(Stored records)

= Beginning of Section =

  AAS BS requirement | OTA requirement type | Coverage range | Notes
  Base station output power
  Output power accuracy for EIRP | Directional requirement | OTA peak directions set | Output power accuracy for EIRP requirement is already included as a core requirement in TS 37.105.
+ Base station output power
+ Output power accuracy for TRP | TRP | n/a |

= End of Section =
= Beginning of Section =

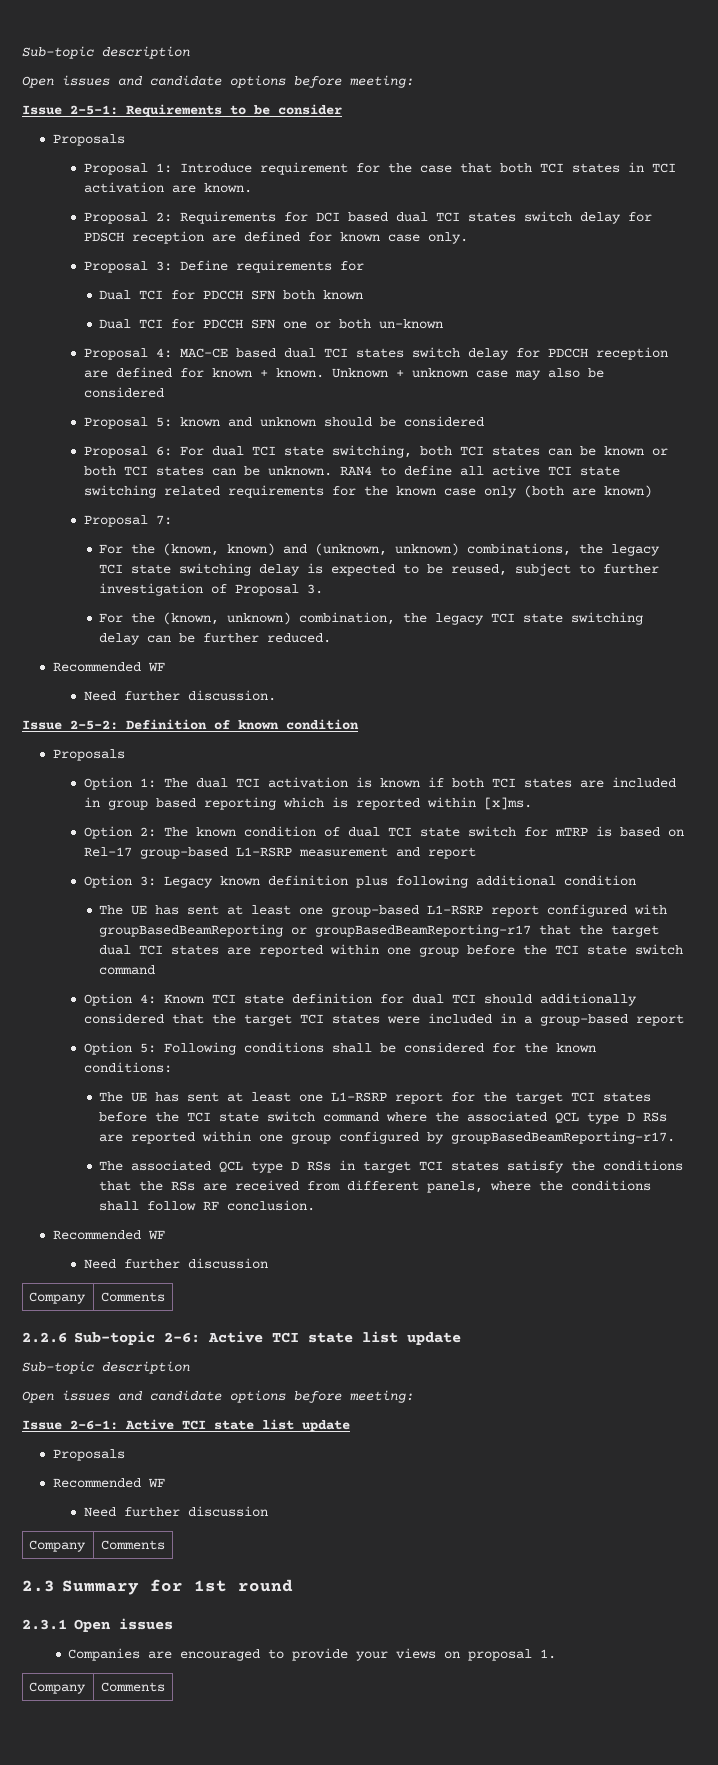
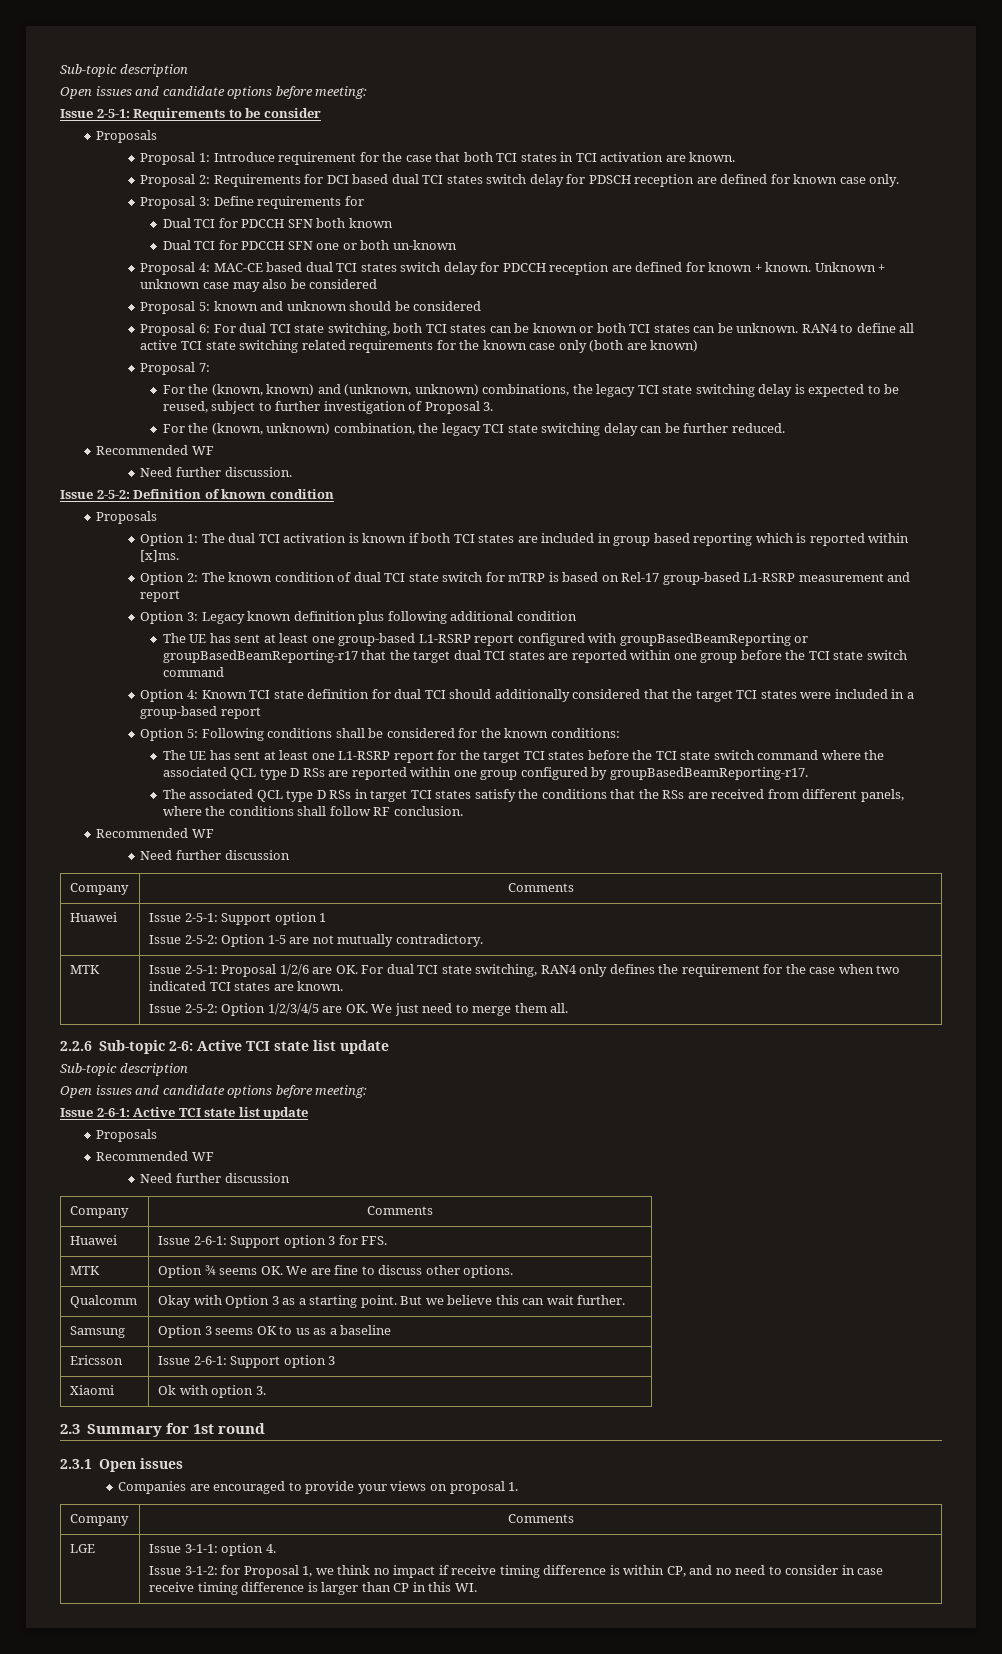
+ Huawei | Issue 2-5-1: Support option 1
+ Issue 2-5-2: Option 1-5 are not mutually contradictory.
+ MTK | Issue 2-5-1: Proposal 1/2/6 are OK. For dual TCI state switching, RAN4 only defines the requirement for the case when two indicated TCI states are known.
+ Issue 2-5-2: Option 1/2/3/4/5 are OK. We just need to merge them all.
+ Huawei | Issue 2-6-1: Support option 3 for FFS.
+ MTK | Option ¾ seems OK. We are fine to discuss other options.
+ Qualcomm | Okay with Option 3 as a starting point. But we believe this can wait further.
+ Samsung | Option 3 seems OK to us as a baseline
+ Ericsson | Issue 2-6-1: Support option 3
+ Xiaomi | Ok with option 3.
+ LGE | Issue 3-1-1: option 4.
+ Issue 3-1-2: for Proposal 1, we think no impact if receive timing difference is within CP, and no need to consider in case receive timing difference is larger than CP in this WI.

= End of Section =

What is needed: Transcribe each line of the data above, unaltered, from the one where "not mutually contradictory." appears to the one where "in this WI." appears, inclusive of both.

Task output:
+ Issue 2-5-2: Option 1-5 are not mutually contradictory.
+ MTK | Issue 2-5-1: Proposal 1/2/6 are OK. For dual TCI state switching, RAN4 only defines the requirement for the case when two indicated TCI states are known.
+ Issue 2-5-2: Option 1/2/3/4/5 are OK. We just need to merge them all.
+ Huawei | Issue 2-6-1: Support option 3 for FFS.
+ MTK | Option ¾ seems OK. We are fine to discuss other options.
+ Qualcomm | Okay with Option 3 as a starting point. But we believe this can wait further.
+ Samsung | Option 3 seems OK to us as a baseline
+ Ericsson | Issue 2-6-1: Support option 3
+ Xiaomi | Ok with option 3.
+ LGE | Issue 3-1-1: option 4.
+ Issue 3-1-2: for Proposal 1, we think no impact if receive timing difference is within CP, and no need to consider in case receive timing difference is larger than CP in this WI.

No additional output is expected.